Can dino kill corals overnight like this???

Hmmm.

Dino Is snotty, it grows quickly during the photoperiod.
I am inclined to think nano instability in chem.
100% dino. It was brown strands growing off the glass and corals with bubbles at the end. Brush it off and its back within a few hours.
I would hope its not instability. I religiously test my main perameters. The only ones that have gotten bad are nitrate and phosphate dropping
 
100% dino. It was brown strands growing off the glass and corals with bubbles at the end. Brush it off and its back within a few hours.

Ok

Stop water changes. Dose nothing, remove carbons. Turn off lights, manually remove dino daily, let settle and clean mechanical filtration daily for 4 days.
If pH is chronically below 8 take measures to increase that value.
I have never had dino kill corals, fish or inverts over night.

JM2C

Good luck. :-)
 
Ok

Stop water changes. Dose nothing, remove carbons. Turn off lights, manually remove dino daily, let settle and clean mechanical filtration daily for 4 days.
If pH is chronically below 8 take measures to increase that value.
I have never had dino kill corals, fish or inverts over night.

JM2C

Good luck. :)
If I stop dosing how will I keep my alk in line? I lose like .6dkh daily
 
If I stop dosing how will I keep my alk in line? I lose like .6dkh daily
Your corals and coralline are going to decrease their consumption during a black out. I used Kalk during black out to raise pH but that in it's self can be very problematic in a 10 gallon tank. If you have not used Kalk do not attempt this.

Someone is going to come along and suggest a "rip cleaning". Or dosing bacteria in a bottle ( which I support) MB7 and such. Increasing N/P levels, easy enough, feed more skim less.

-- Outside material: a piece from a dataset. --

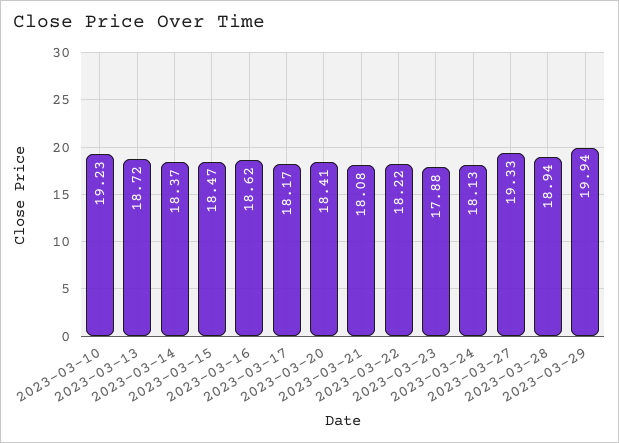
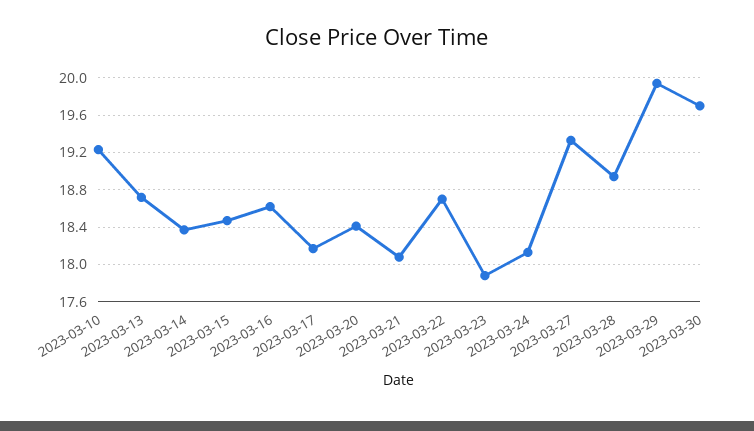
2023-03-22: 18.22 -> 18.7
2023-03-30: none -> 19.7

Every time my tank showed dino I was dosing too much amino acids or other coral foods. I do not dose either any longer.
 
When dinos are settling on corals - even a small amount, sometimes the corals die very quickly, yes seen overnight tissue death in dino threads before.
I can't say what the mechanism is. Too fast for nutrient starvation. Toxins maybe, but then a lot of flow and GAC ought to put a stop to it, but it sometimes doesn't. O2 depletion/suffocation at night? maybe.
None of those seem all that likely to explain such rapid tissue loss....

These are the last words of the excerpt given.